6 septembre 2024
Cet article présente une procédure expérimentale détaillée pour reconstituer des attaches d’ADN contenant des nucléosomes pour la microscopie à force corrélative et à fluorescence à molécule unique. Il décrit en outre plusieurs expériences en aval qui peuvent être menées pour visualiser le comportement de liaison des protéines interagissant avec la chromatine et analyser les changements dans les propriétés physiques des nucléosomes.
Les techniques à molécule unique sont des outils puissants pour étudier la mécanique, la coordination et la composition des systèmes de chromatine. Et par conséquent, les chercheurs sont toujours à la recherche de meilleures méthodes pour générer des substrats de nucléosomes. Nous décrivons ici un protocole permettant de former des nucléosomes à travers l’ADN en C2 à l’aide d’un microscope à force corrélative et à fluorescence à molécule unique.

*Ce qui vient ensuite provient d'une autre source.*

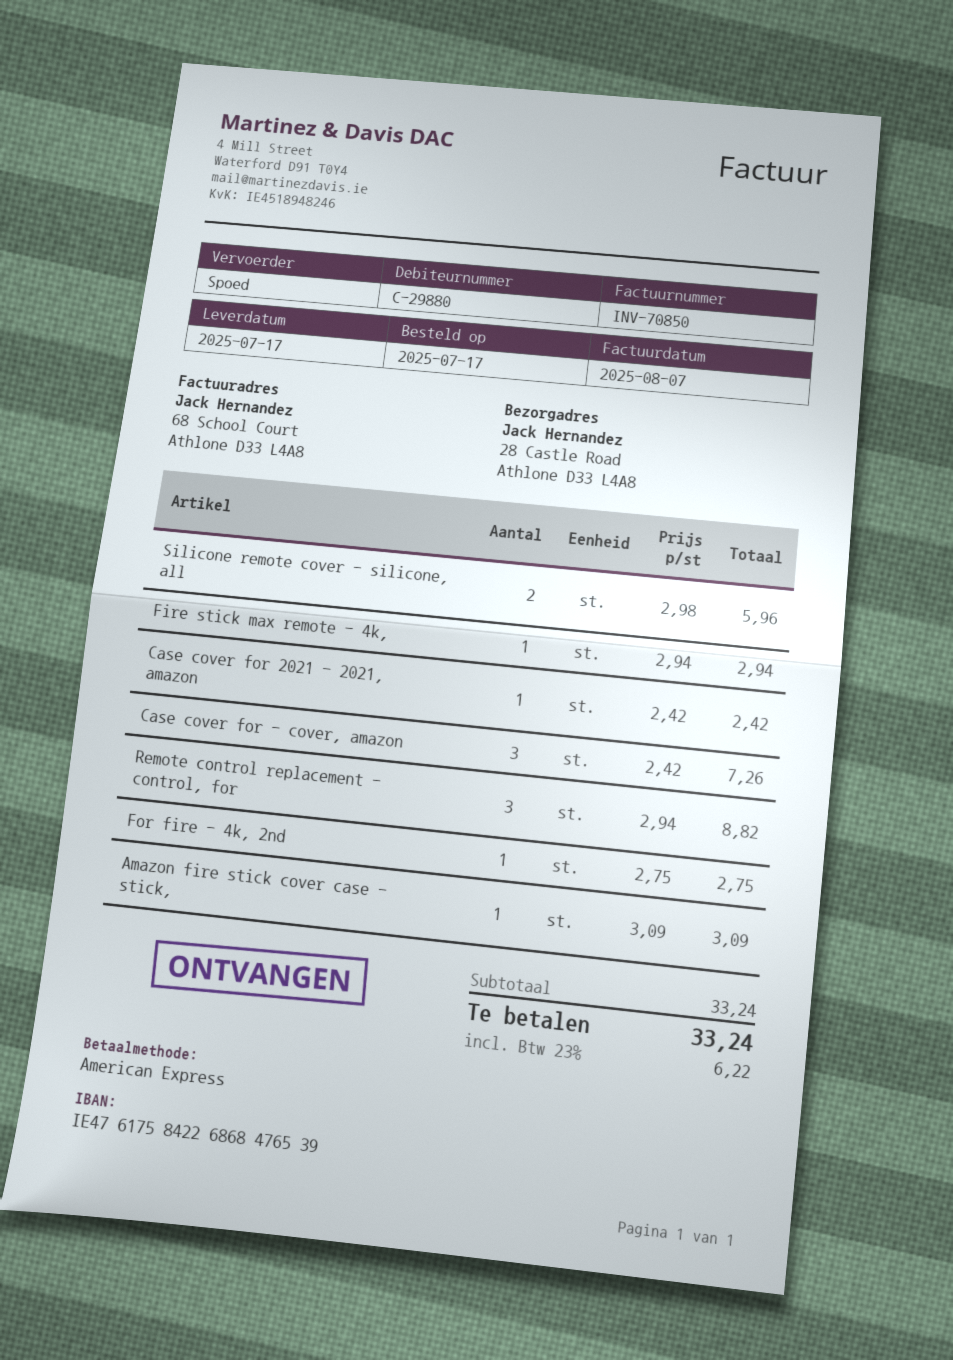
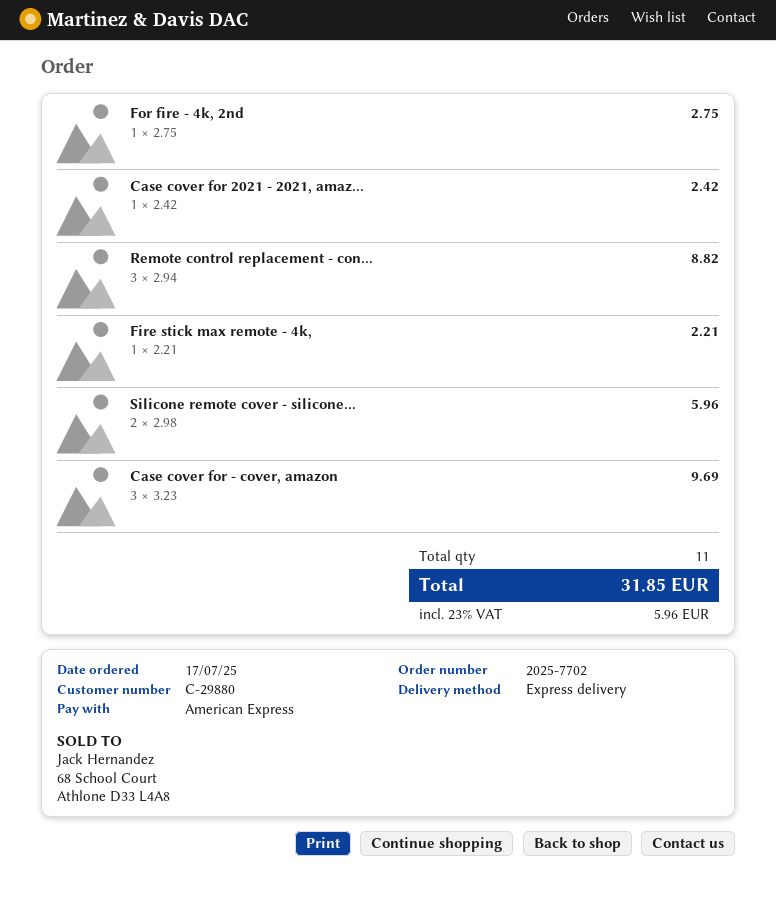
Fire stick max remote - 4k,: 1 x 2.94 = 2.94 -> 1 x 2.21 = 2.21
Case cover for - cover, amazon: 3 x 2.42 = 7.26 -> 3 x 3.23 = 9.69
Amazon fire stick cover case - stick,: 1 x 3.09 = 3.09 -> none
tax: 23% = 6.22 -> 23% = 5.96
total: 33.24 -> 31.85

En règle générale, les substrats de nucléosomes sont fabriqués en assemblant des nucléosomes sur de l’ADN contenant des séquences de positionnement fortes via la dialyse saline. Bien que cela présente des avantages, il génère des nucléosomes artificiellement stables et est lourd avec des réactifs. Notre protocole prépare les substrats de nucléosomes pour la microscopie à force corrélée à une molécule unique et à fluorescence sans séquences d’ADN spécifiques et avec beaucoup moins de réactifs, le tout en quelques minutes.
Ce protocole permet l’assemblage de nucléosomes sur des séquences d’ADN natif, un ajustement facile de la densité des nucléosomes, ainsi qu’une réduction du temps de préparation et de l’utilisation de réactifs. De plus, la formation d’attaches d’ADN nucléosomale dans C2 permet un flux de travail expérimental plus simple et la commodité de la visualisation et de la manipulation intégrées d’une molécule unique. Lorsque le positionnement uniforme et spécifique des nucléosomes n’est pas une partie essentielle de l’expérience, nos résultats peuvent aider les scientifiques à étudier plus efficacement la chromatine et ses protéines minières au niveau de la molécule unique.
Avec le temps et les ressources économisés, d’autres expériences peuvent être réalisées pour approfondir l’étude de variables et de conditions supplémentaires. Les domaines de recherche applicables auxquels nous réfléchissons actuellement comprennent la mécanique de la chromatine qui est régulée par les variantes d’histones et d’autres modifications post-traductionnelles. Nous réfléchissons également aux engagements biophysiques et à la cinétique d’autres protéines de liaison à la chromatine.
Enfin, nous pensons également aux processus d’assemblage d’ordre supérieur induits par les nucléosomes, tels que la condensation biomoléculaire.
Cet article présente un protocole permettant de former des nucléosomes sur de l'ADN in situ pour une microscopie corrélative force-fluorescence à l'échelle de la molécule unique. La méthode permet l'assemblage de nucléosomes sur des séquences d'ADN natives avec une réduction de l'utilisation des réactifs et du temps de préparation.
Un assemblage nucléosomique in situ efficace pour la microscopie de force et de fluorescence en simple molécule répond à un goulot d'étranglement clé dans la recherche sur la chromatine en permettant une préparation rapide de substrats avec une économie de réactifs. Cette capacité améliore le débit et la flexibilité des études exploratoires sur la mécanique de la chromatine, les interactions protéiques et les processus d'assemblage de haut niveau. La méthode soutient une validation prédictive des cibles précoces et une réduction des risques mécanistiques pour les thérapeutiques modifiant la chromatine.
Cette méthode d'assemblage in situ s'intègre à l'interface entre la phase précoce de la découverte et l'identification de composés candidats, simplifiant ainsi la transition entre le test d'hypothèses et l'analyse quantitative à l'échelle de la molécule unique.